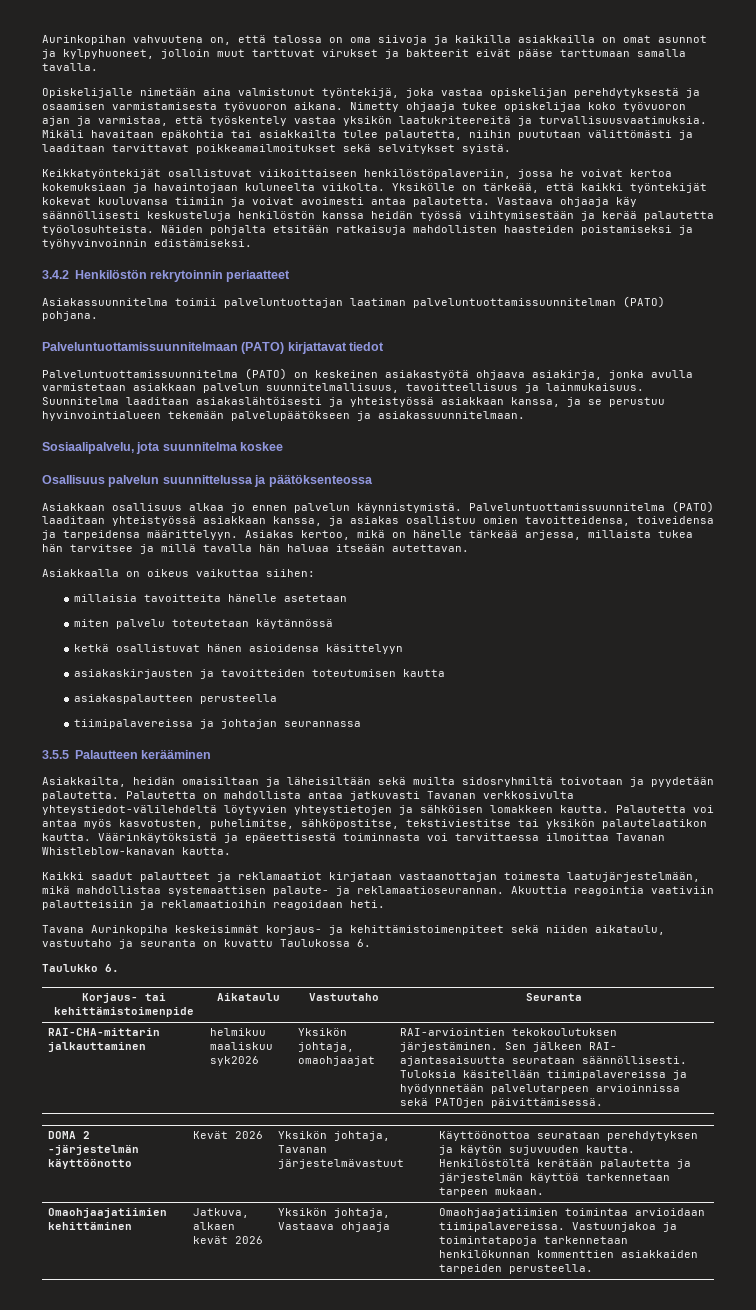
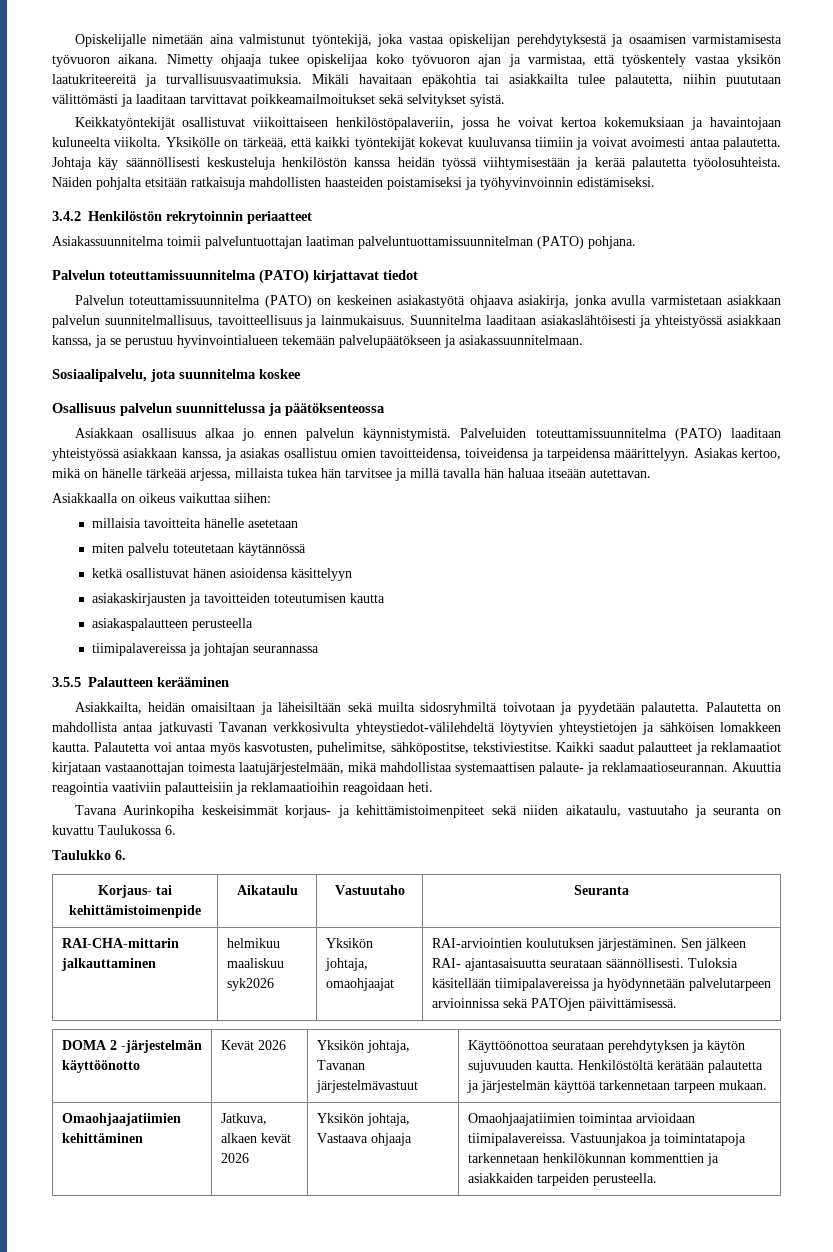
- Aurinkopihan vahvuutena on, että talossa on oma siivoja ja kaikilla asiakkailla on omat asunnot ja kylpyhuoneet, jolloin muut tarttuvat virukset ja bakteerit eivät pääse tarttumaan samalla tavalla.
- Vastaava ohjaaja käy säännöllisesti keskusteluja henkilöstön kanssa heidän työssä viihtymisestään ja kerää palautetta työolosuhteista.
+ Johtaja käy säännöllisesti keskusteluja henkilöstön kanssa heidän työssä viihtymisestään ja kerää palautetta työolosuhteista.
- Palveluntuottamissuunnitelmaan (PATO) kirjattavat tiedot
+ Palvelun toteuttamissuunnitelma (PATO) kirjattavat tiedot
- Palveluntuottamissuunnitelma (PATO) on keskeinen asiakastyötä ohjaava asiakirja, jonka avulla varmistetaan asiakkaan palvelun suunnitelmallisuus, tavoitteellisuus ja lainmukaisuus.
+ Palvelun toteuttamissuunnitelma (PATO) on keskeinen asiakastyötä ohjaava asiakirja, jonka avulla varmistetaan asiakkaan palvelun suunnitelmallisuus, tavoitteellisuus ja lainmukaisuus.
- Palveluntuottamissuunnitelma (PATO) laaditaan yhteistyössä asiakkaan kanssa, ja asiakas osallistuu omien tavoitteidensa, toiveidensa ja tarpeidensa määrittelyyn.
+ Palveluiden toteuttamissuunnitelma (PATO) laaditaan yhteistyössä asiakkaan kanssa, ja asiakas osallistuu omien tavoitteidensa, toiveidensa ja tarpeidensa määrittelyyn.
- Palautetta voi antaa myös kasvotusten, puhelimitse, sähköpostitse, tekstiviestitse tai yksikön palautelaatikon kautta. Väärinkäytöksistä ja epäeettisestä toiminnasta voi tarvittaessa ilmoittaa Tavanan Whistleblow-kanavan kautta.
- Kaikki saadut palautteet ja reklamaatiot kirjataan vastaanottajan toimesta laatujärjestelmään, mikä mahdollistaa systemaattisen palaute- ja reklamaatioseurannan.
+ Palautetta voi antaa myös kasvotusten, puhelimitse, sähköpostitse, tekstiviestitse. Kaikki saadut palautteet ja reklamaatiot kirjataan vastaanottajan toimesta laatujärjestelmään, mikä mahdollistaa systemaattisen palaute- ja reklamaatioseurannan.
- RAI-CHA-mittarin jalkauttaminen | helmikuu maaliskuu syk2026 | Yksikön johtaja, omaohjaajat | RAI-arviointien tekokoulutuksen järjestäminen. Sen jälkeen RAI- ajantasaisuutta seurataan säännöllisesti. Tuloksia käsitellään tiimipalavereissa ja hyödynnetään palvelutarpeen arvioinnissa sekä PATOjen päivittämisessä.
+ RAI-CHA-mittarin jalkauttaminen | helmikuu maaliskuu syk2026 | Yksikön johtaja, omaohjaajat | RAI-arviointien koulutuksen järjestäminen. Sen jälkeen RAI- ajantasaisuutta seurataan säännöllisesti. Tuloksia käsitellään tiimipalavereissa ja hyödynnetään palvelutarpeen arvioinnissa sekä PATOjen päivittämisessä.
- Omaohjaajatiimien kehittäminen | Jatkuva, alkaen kevät 2026 | Yksikön johtaja, Vastaava ohjaaja | Omaohjaajatiimien toimintaa arvioidaan tiimipalavereissa. Vastuunjakoa ja toimintatapoja tarkennetaan henkilökunnan kommenttien asiakkaiden tarpeiden perusteella.
+ Omaohjaajatiimien kehittäminen | Jatkuva, alkaen kevät 2026 | Yksikön johtaja, Vastaava ohjaaja | Omaohjaajatiimien toimintaa arvioidaan tiimipalavereissa. Vastuunjakoa ja toimintatapoja tarkennetaan henkilökunnan kommenttien ja asiakkaiden tarpeiden perusteella.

----------

*WHAT NEEDS TO BE DONE:* From the first line to the last, transcribe the listing exactly; skip the pictures.

*ANSWER TO THE EXERCISE:*
- Aurinkopihan vahvuutena on, että talossa on oma siivoja ja kaikilla asiakkailla on omat asunnot ja kylpyhuoneet, jolloin muut tarttuvat virukset ja bakteerit eivät pääse tarttumaan samalla tavalla.
- Vastaava ohjaaja käy säännöllisesti keskusteluja henkilöstön kanssa heidän työssä viihtymisestään ja kerää palautetta työolosuhteista.
+ Johtaja käy säännöllisesti keskusteluja henkilöstön kanssa heidän työssä viihtymisestään ja kerää palautetta työolosuhteista.
- Palveluntuottamissuunnitelmaan (PATO) kirjattavat tiedot
+ Palvelun toteuttamissuunnitelma (PATO) kirjattavat tiedot
- Palveluntuottamissuunnitelma (PATO) on keskeinen asiakastyötä ohjaava asiakirja, jonka avulla varmistetaan asiakkaan palvelun suunnitelmallisuus, tavoitteellisuus ja lainmukaisuus.
+ Palvelun toteuttamissuunnitelma (PATO) on keskeinen asiakastyötä ohjaava asiakirja, jonka avulla varmistetaan asiakkaan palvelun suunnitelmallisuus, tavoitteellisuus ja lainmukaisuus.
- Palveluntuottamissuunnitelma (PATO) laaditaan yhteistyössä asiakkaan kanssa, ja asiakas osallistuu omien tavoitteidensa, toiveidensa ja tarpeidensa määrittelyyn.
+ Palveluiden toteuttamissuunnitelma (PATO) laaditaan yhteistyössä asiakkaan kanssa, ja asiakas osallistuu omien tavoitteidensa, toiveidensa ja tarpeidensa määrittelyyn.
- Palautetta voi antaa myös kasvotusten, puhelimitse, sähköpostitse, tekstiviestitse tai yksikön palautelaatikon kautta. Väärinkäytöksistä ja epäeettisestä toiminnasta voi tarvittaessa ilmoittaa Tavanan Whistleblow-kanavan kautta.
- Kaikki saadut palautteet ja reklamaatiot kirjataan vastaanottajan toimesta laatujärjestelmään, mikä mahdollistaa systemaattisen palaute- ja reklamaatioseurannan.
+ Palautetta voi antaa myös kasvotusten, puhelimitse, sähköpostitse, tekstiviestitse. Kaikki saadut palautteet ja reklamaatiot kirjataan vastaanottajan toimesta laatujärjestelmään, mikä mahdollistaa systemaattisen palaute- ja reklamaatioseurannan.
- RAI-CHA-mittarin jalkauttaminen | helmikuu maaliskuu syk2026 | Yksikön johtaja, omaohjaajat | RAI-arviointien tekokoulutuksen järjestäminen. Sen jälkeen RAI- ajantasaisuutta seurataan säännöllisesti. Tuloksia käsitellään tiimipalavereissa ja hyödynnetään palvelutarpeen arvioinnissa sekä PATOjen päivittämisessä.
+ RAI-CHA-mittarin jalkauttaminen | helmikuu maaliskuu syk2026 | Yksikön johtaja, omaohjaajat | RAI-arviointien koulutuksen järjestäminen. Sen jälkeen RAI- ajantasaisuutta seurataan säännöllisesti. Tuloksia käsitellään tiimipalavereissa ja hyödynnetään palvelutarpeen arvioinnissa sekä PATOjen päivittämisessä.
- Omaohjaajatiimien kehittäminen | Jatkuva, alkaen kevät 2026 | Yksikön johtaja, Vastaava ohjaaja | Omaohjaajatiimien toimintaa arvioidaan tiimipalavereissa. Vastuunjakoa ja toimintatapoja tarkennetaan henkilökunnan kommenttien asiakkaiden tarpeiden perusteella.
+ Omaohjaajatiimien kehittäminen | Jatkuva, alkaen kevät 2026 | Yksikön johtaja, Vastaava ohjaaja | Omaohjaajatiimien toimintaa arvioidaan tiimipalavereissa. Vastuunjakoa ja toimintatapoja tarkennetaan henkilökunnan kommenttien ja asiakkaiden tarpeiden perusteella.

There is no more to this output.